Le premier discours de Donald Trump devant le Congrès était très attendu, à la fois par son camp et par ses adversaires. Mardi 28 février 2017, le président des États-Unis a su se hisser à la hauteur de l’événement en prononçant une allocution de véritable chef d’État, mettant de côté la politique politicienne pour proposer aux Américains un programme de reconstruction nationale. Sans oublier de rendre un hommage appuyé aux héros nationaux et à leurs familles.
Fidèle à ses engagements de campagne, Donald Trump ne s’est pas renié lors de son discours devant le Congrès. On l’attendait plus mesuré, visant la concorde et le rassemblement. Il le fut mais sans rien céder – ou si peu – à son style et au contenu de son programme.
Beaucoup applaudi, par les Républicains bien sûr, mais aussi à plusieurs reprises par les Démocrates, Donald Trump a pris ce soir une envergure nouvelle, presque inattendue par ses adversaires. Adoptant la posture irénique des hommes d’État à la hauteur de l’histoire en marche, il a appelé à l’union :
« Si nous sommes divisés dans nos engagements politiques, nous sommes un pays uni dans la condamnation de la haine et du mal sous toutes ses formes (...) Chaque génération d’Américains transmet la torche de la vérité, de la liberté et de la justice, dans une chaîne ininterrompue jusqu’à aujourd’hui. »

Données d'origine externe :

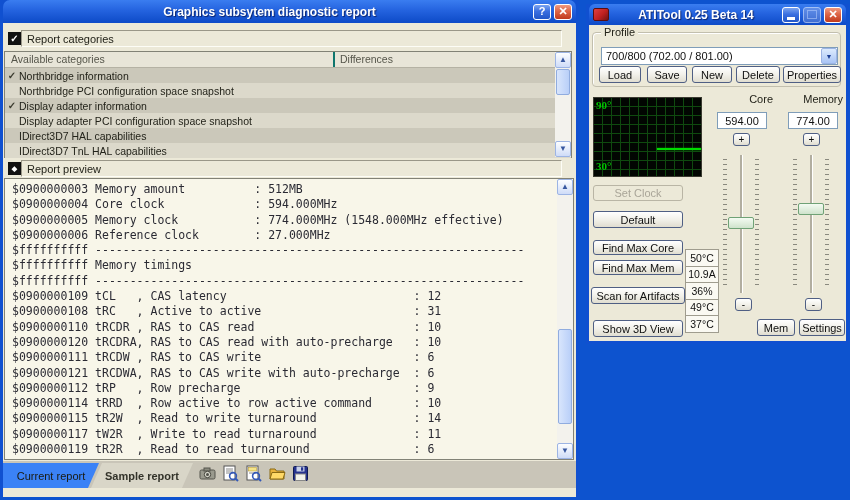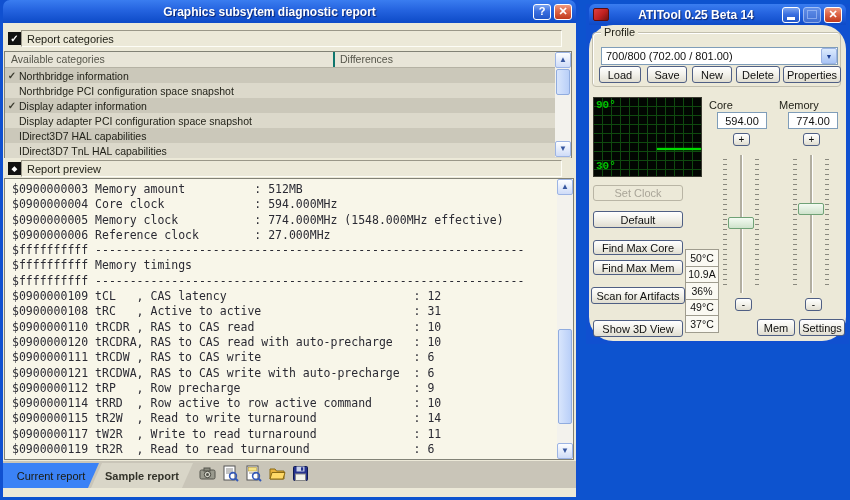"Profile" #ati-body { border-radius: 24px -> none }
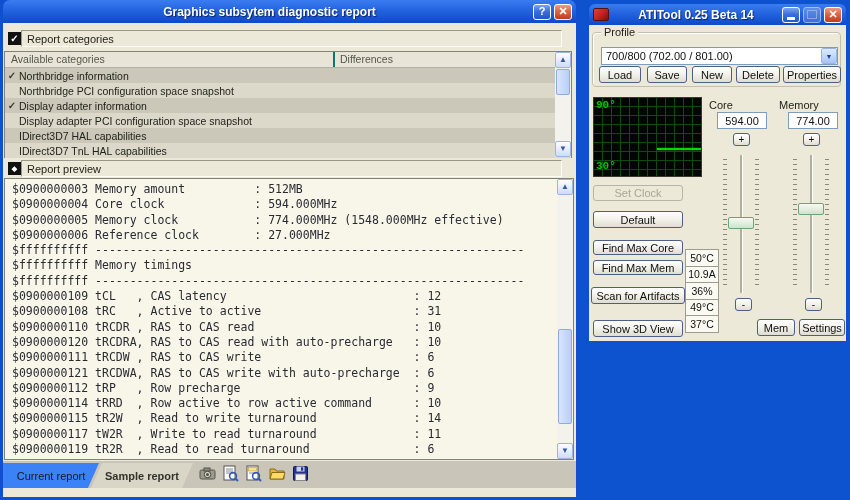"90°" .gl { font-family: Liberation Mono, monospace -> Liberation Serif, serif }
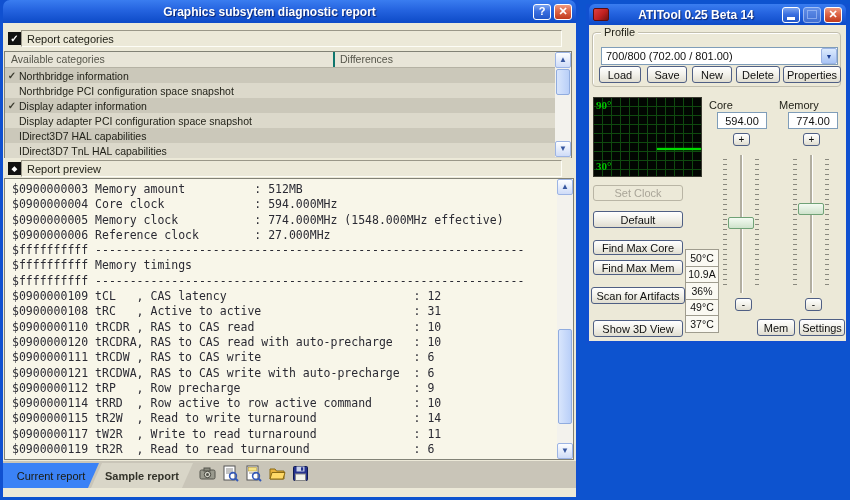"Core" .clklabel { text-align: left -> right; top: 74px -> 68px }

Désormais tout nouveau président en exercice, il a assuré à plusieurs reprises qu’un nouveau chapitre des États-Unis débutait, qu’un nouveau vent de fierté balayait désormais la Nation.
Conservant sans faiblir ses positions protectionnistes, il a rappelé que la classe moyenne s’est vue fondre comme neige au soleil tandis que les emplois et les salaires partaient dans les pays étrangers.
Mieux, il a dénoncé les politiques étrangères ruineuses :
« Nous avons financé et construit projets internationaux sur projets internationaux, mais nous avons ignoré le destin de nos enfants dans les banlieues de Chicago, Baltimore, Detroit, et tant d’autres endroits de notre pays. (...) Et nous avons dépensé des milliards de dollars au-delà des mers, alors que nos infrastructures tombaient en ruines. »
C’est ainsi qu’il analyse l’origine de ce tremblement de terre électoral que fut son élection :
« Alors, en 2016, la Terre trembla sous nos pieds. La rébellion commença par des manifestations tranquilles de familles de toutes couleurs et de tous courants de pensée, des familles qui voulaient juste qu’on les écoute avec intérêt. Mais alors les voix devinrent un chœur bruyant, des milliers de citoyens parlant d’une seule voix de toutes les villes du pays.
Enfin, le chœur est devenu un tremblement de terre, et les gens se sont unis par dizaines de millions, et ils se sont unis autour d’une simple mais cruciale revendication : que l’Amérique donne la priorité à ses citoyens, car seul cela pourra rendre l’Amérique grande à nouveau ! »
Il a rappelé alors que, depuis son élection, de grandes firmes telles que Ford, Fiat-Chrysler, General Motors, Sprint, Softbank, Lockheed, Intel, Walmart, et tant d’autres, ont annoncé qu’elles allaient investir plusieurs milliards de dollars aux États-Unis et créer des milliers de nouveaux emplois américains.
De même, il a rappelé son attachement au libéralisme des origines :
« Je crois fermement au libre marché mais il doit être aussi un marché équitable et juste ! »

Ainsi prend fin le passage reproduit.